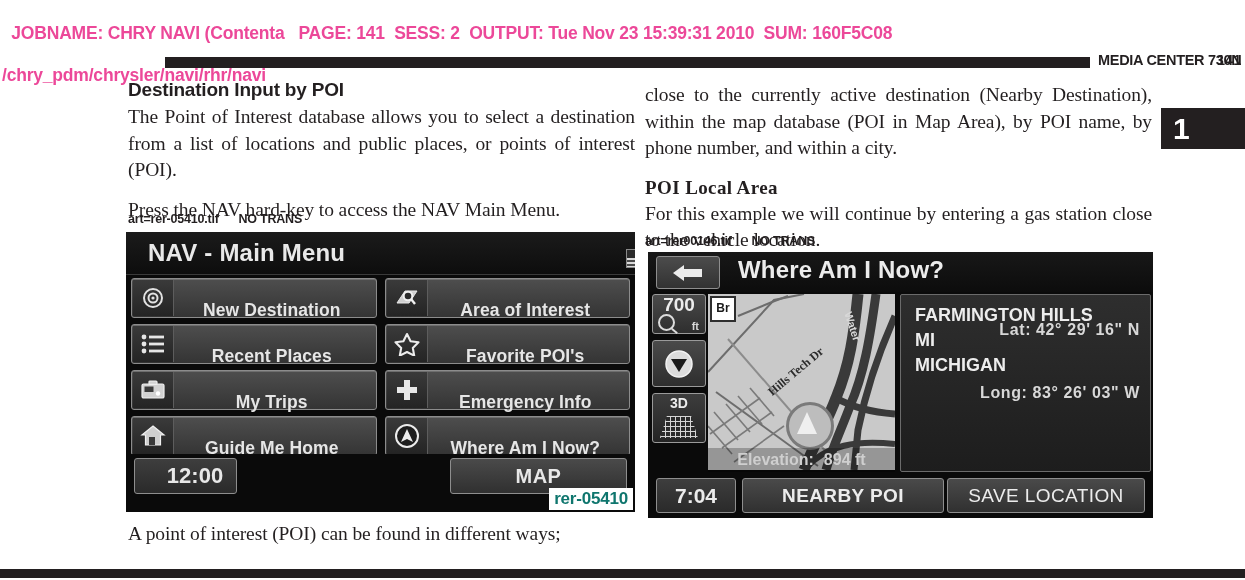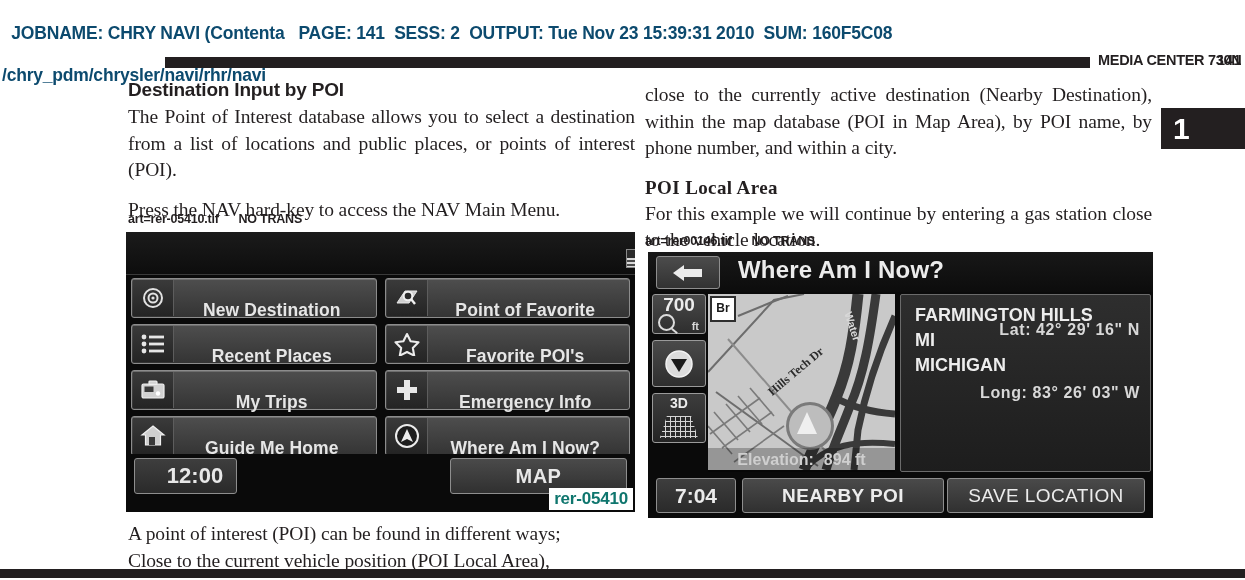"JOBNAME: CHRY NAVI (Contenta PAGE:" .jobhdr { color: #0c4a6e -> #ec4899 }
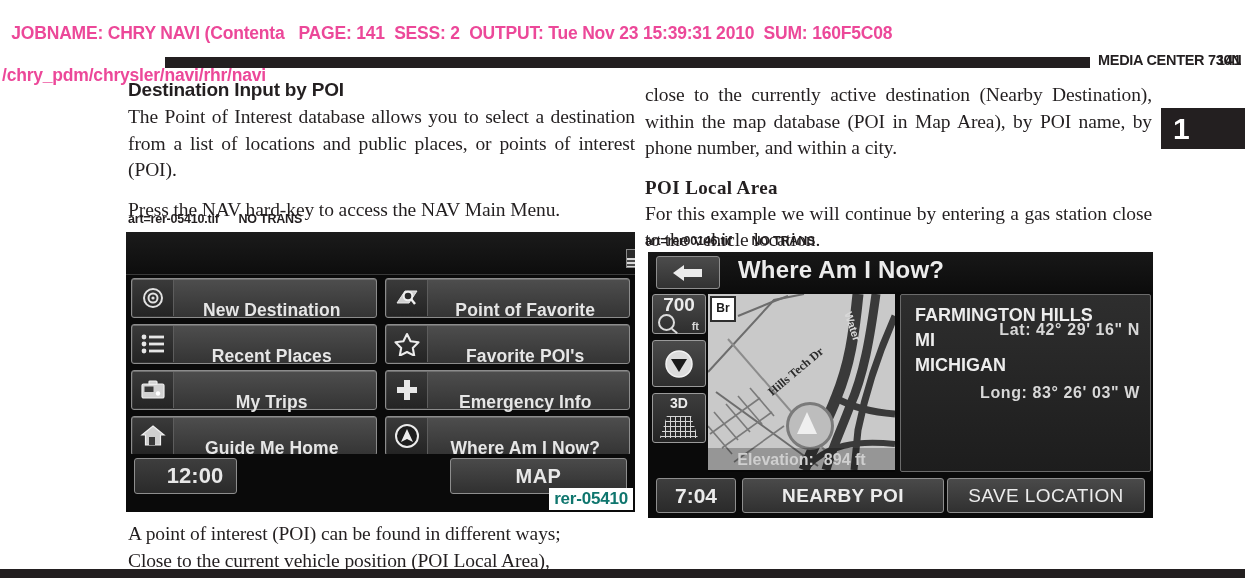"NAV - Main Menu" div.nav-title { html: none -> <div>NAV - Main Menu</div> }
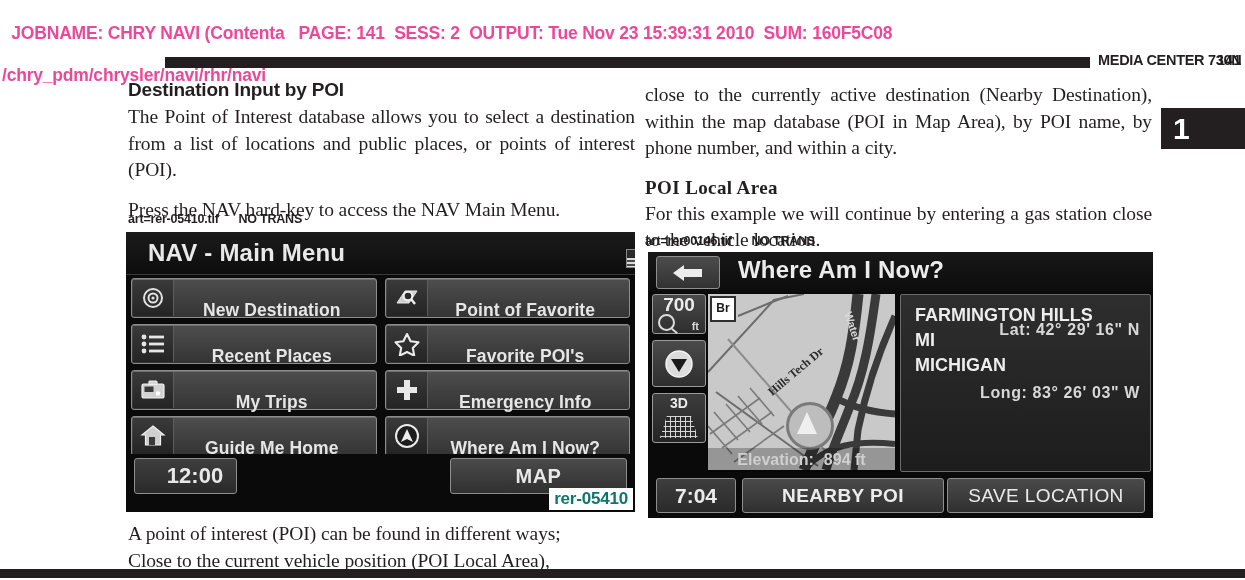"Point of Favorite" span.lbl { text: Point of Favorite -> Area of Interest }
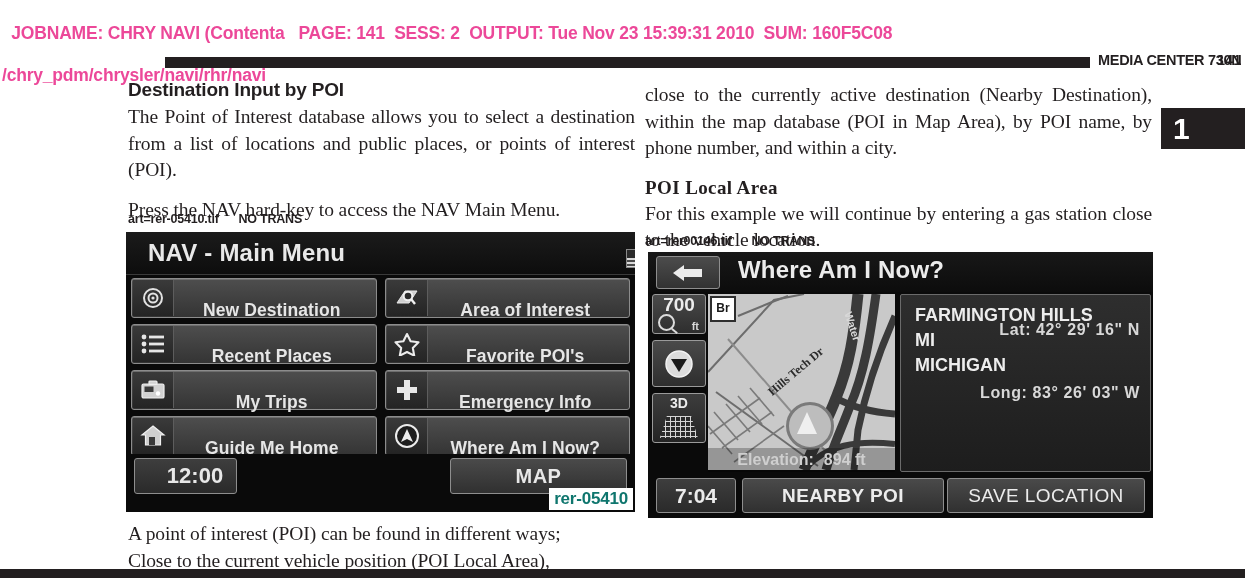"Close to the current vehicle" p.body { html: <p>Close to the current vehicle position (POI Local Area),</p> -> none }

===

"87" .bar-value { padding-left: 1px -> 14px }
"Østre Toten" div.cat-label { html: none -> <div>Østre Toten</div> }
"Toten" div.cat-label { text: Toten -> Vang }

===

In the entries, find every line holding "label" and copy it.

= EXERCISE RESULT =
"Østre Toten" div.cat-label { html: none -> <div>Østre Toten</div> }
"Toten" div.cat-label { text: Toten -> Vang }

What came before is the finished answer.